(DATA SHOWN Opens)

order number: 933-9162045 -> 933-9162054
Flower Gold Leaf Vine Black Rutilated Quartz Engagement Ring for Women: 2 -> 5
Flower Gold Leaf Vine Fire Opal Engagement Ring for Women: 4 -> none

(DATA SHOWN Closes)
(DATA SHOWN Opens)

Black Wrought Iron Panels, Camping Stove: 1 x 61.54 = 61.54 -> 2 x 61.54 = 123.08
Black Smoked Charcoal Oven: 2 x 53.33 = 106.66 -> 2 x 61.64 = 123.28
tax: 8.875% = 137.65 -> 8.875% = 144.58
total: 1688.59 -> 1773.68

(DATA SHOWN Closes)

AIM OF THE EXERCISE:
Restate word for word the lines of the data above, starting at the line containing "order number: 933-9162045 -> 933-9162054" and ending at the line containing "Flower Gold Leaf Vine Fire", both included, and nothing more.

RESULT FOR THIS TASK:
order number: 933-9162045 -> 933-9162054
Flower Gold Leaf Vine Black Rutilated Quartz Engagement Ring for Women: 2 -> 5
Flower Gold Leaf Vine Fire Opal Engagement Ring for Women: 4 -> none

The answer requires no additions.